* **HOW TO COMPLETE THIS TASK**
In the records below, reproduce exactly the lines from the one containing "text: Organizations ->" through the one containing "top: 648px ->", both included, and omit the pictures.

* **PROVIDED INFORMATION**
◇ ◇ ◇ ◇ ◇ ◇ ◇

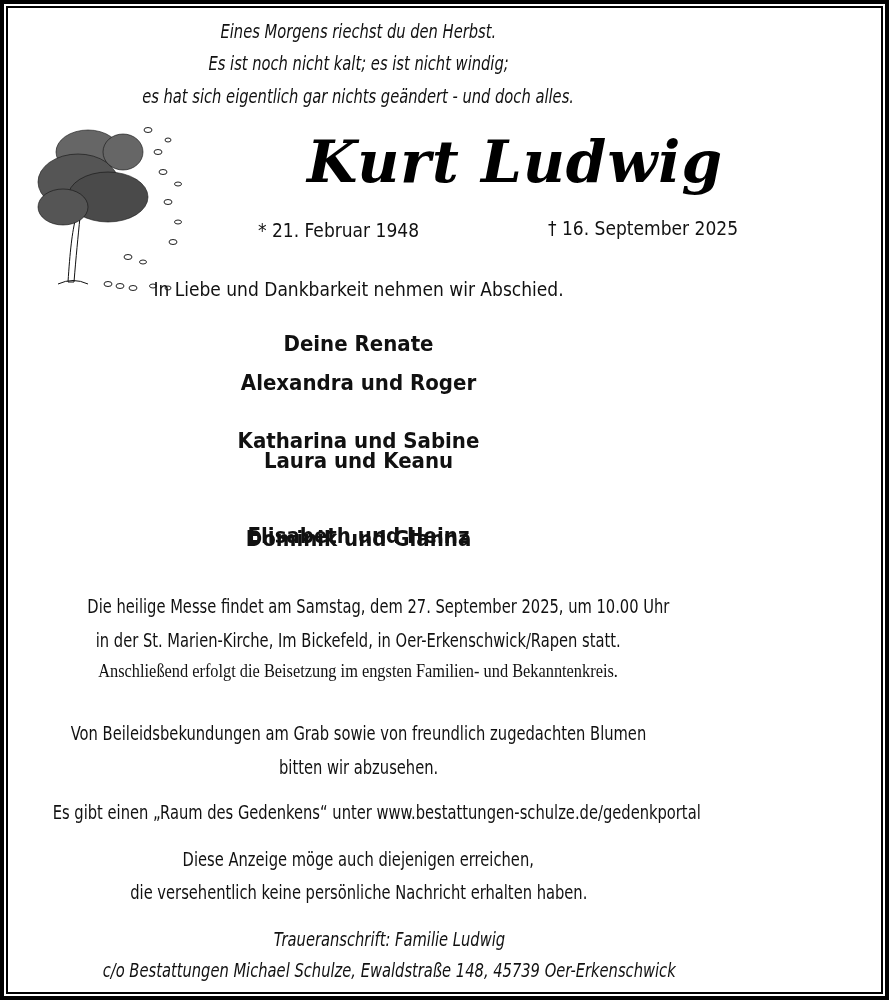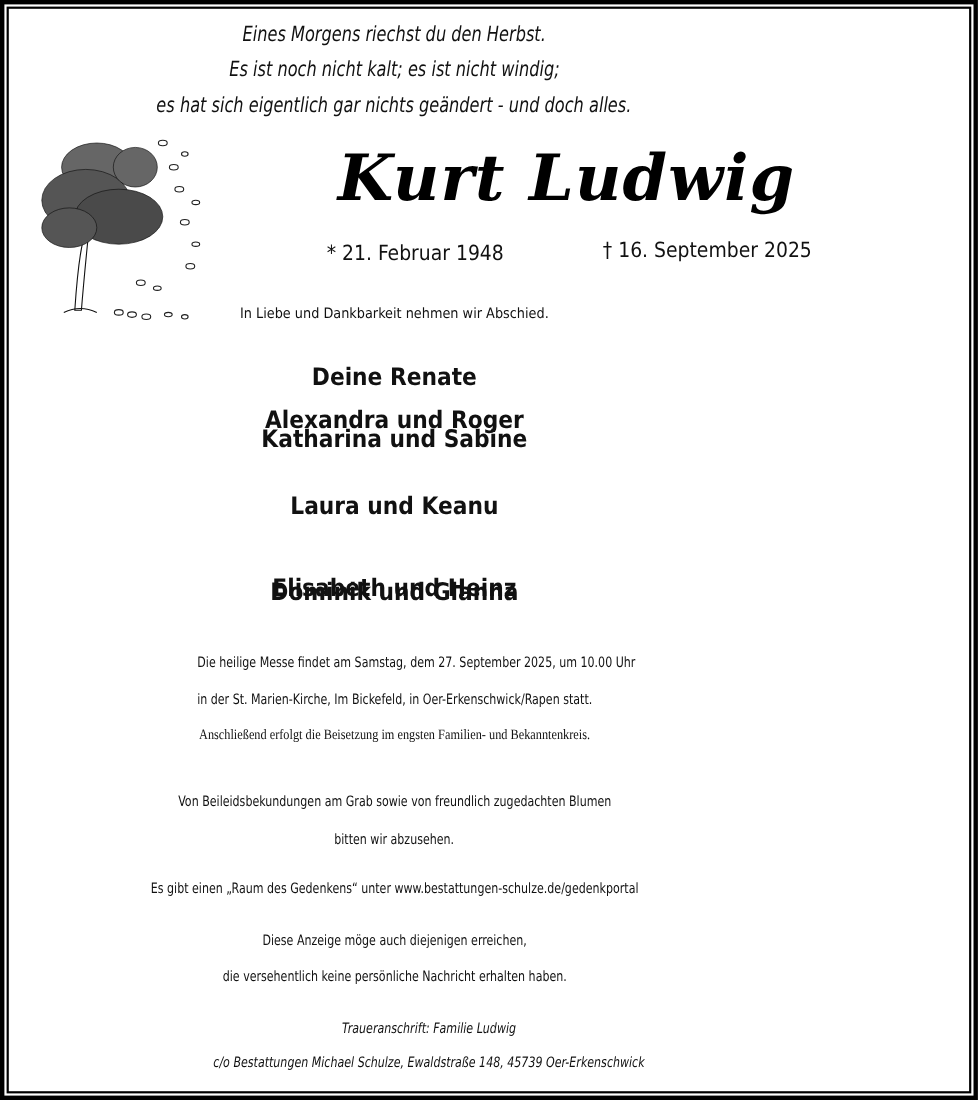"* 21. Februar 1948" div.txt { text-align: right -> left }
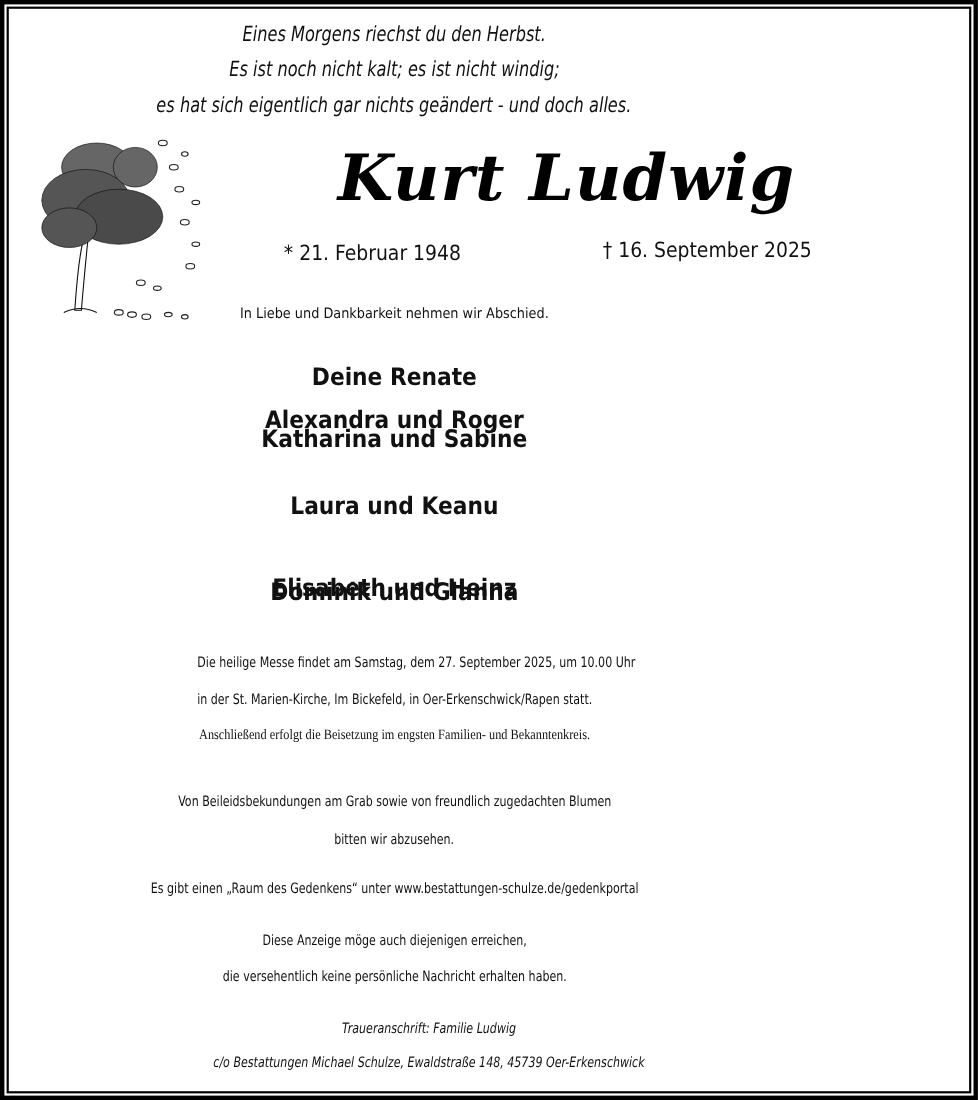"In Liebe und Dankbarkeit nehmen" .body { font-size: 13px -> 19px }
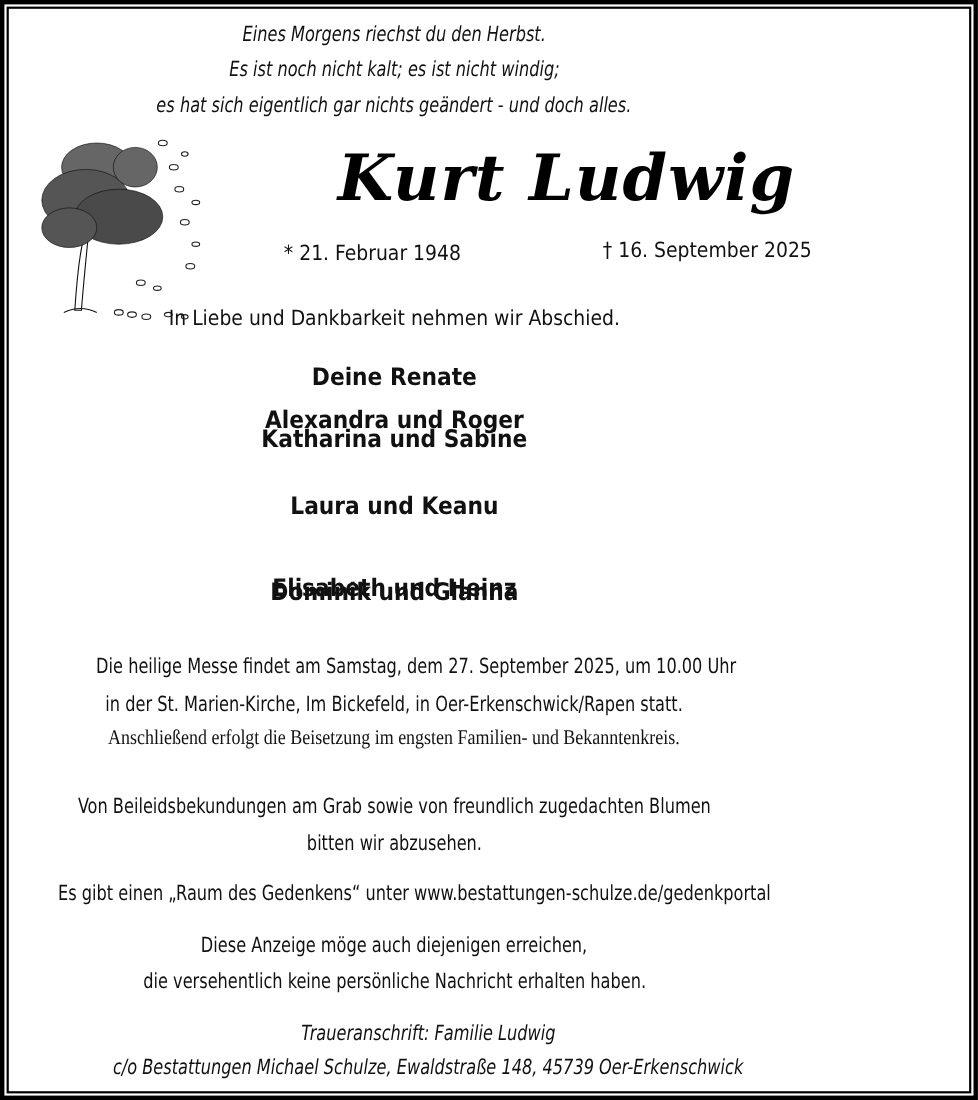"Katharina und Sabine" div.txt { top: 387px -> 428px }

◇ ◇ ◇ ◇ ◇ ◇ ◇

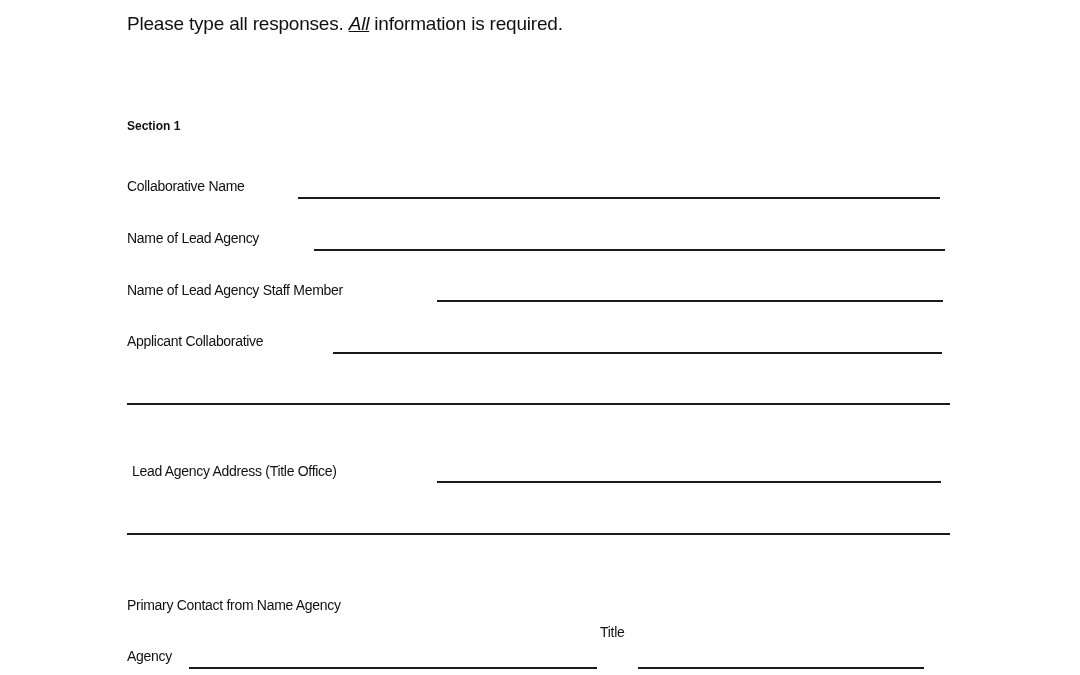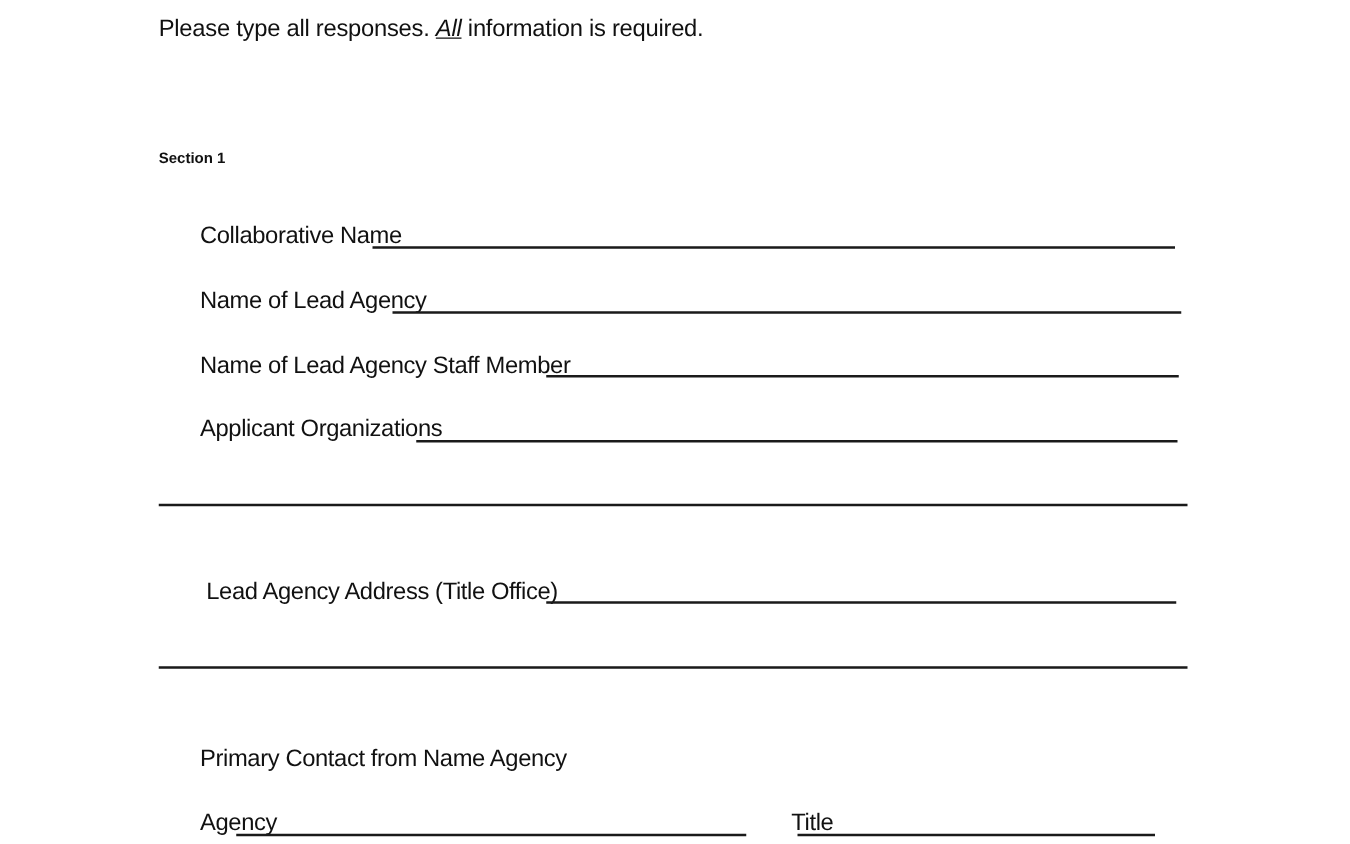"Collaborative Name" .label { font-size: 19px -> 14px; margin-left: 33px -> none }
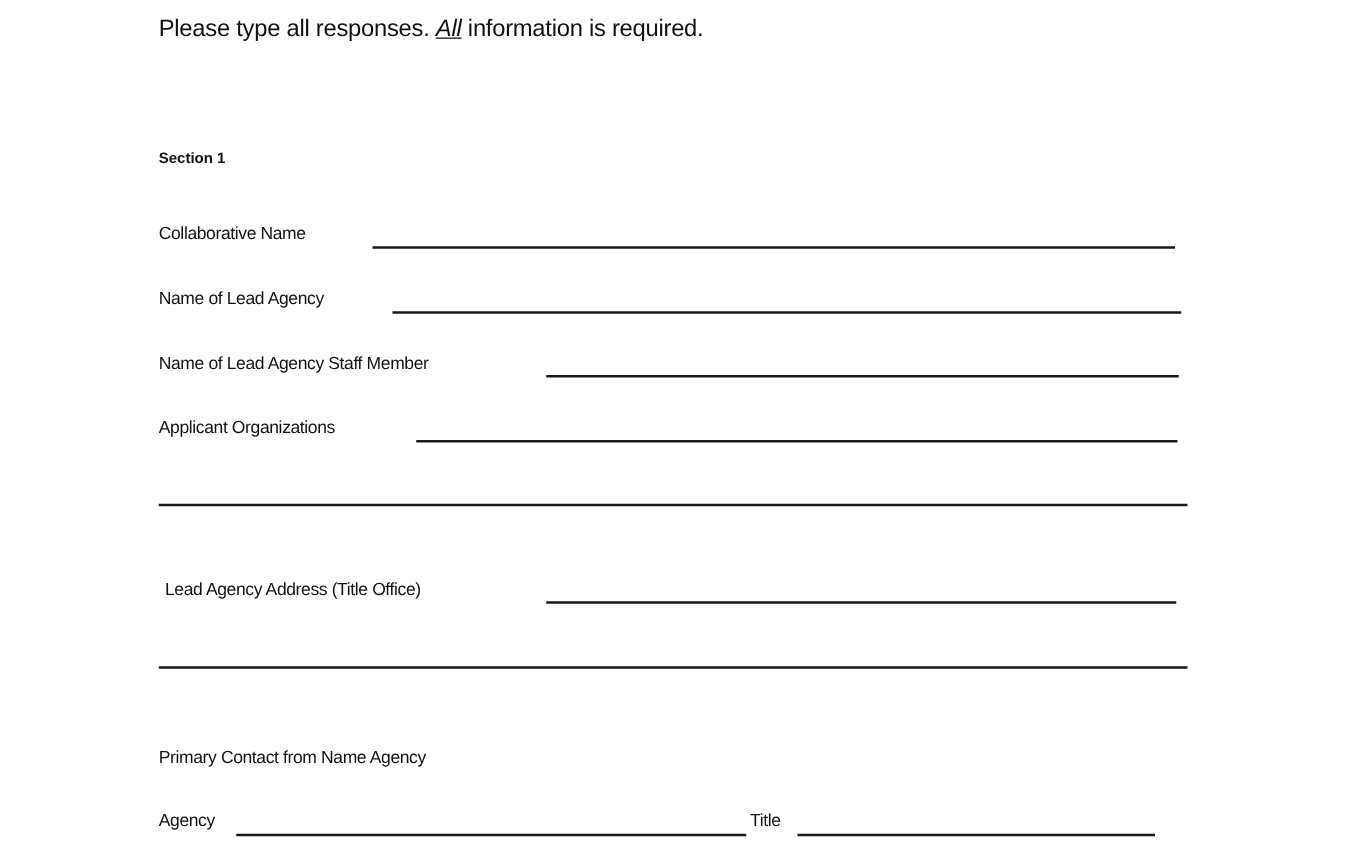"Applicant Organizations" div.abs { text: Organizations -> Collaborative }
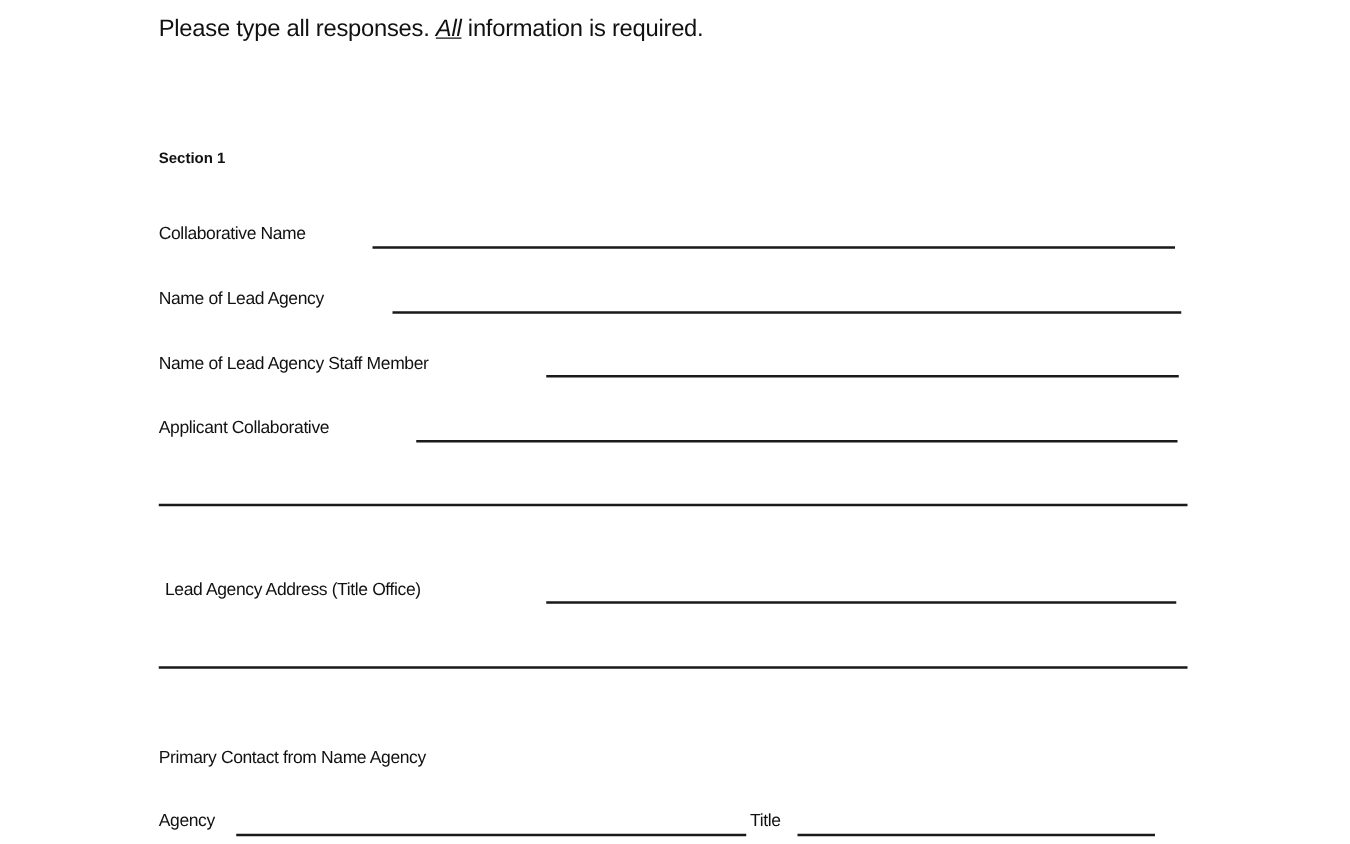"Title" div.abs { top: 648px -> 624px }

◇ ◇ ◇ ◇ ◇ ◇ ◇

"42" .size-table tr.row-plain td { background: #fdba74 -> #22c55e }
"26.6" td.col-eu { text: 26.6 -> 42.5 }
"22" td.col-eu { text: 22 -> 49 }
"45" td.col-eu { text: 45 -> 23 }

◇ ◇ ◇ ◇ ◇ ◇ ◇

* **WRITTEN RESPONSE**
"Applicant Organizations" div.abs { text: Organizations -> Collaborative }
"Title" div.abs { top: 648px -> 624px }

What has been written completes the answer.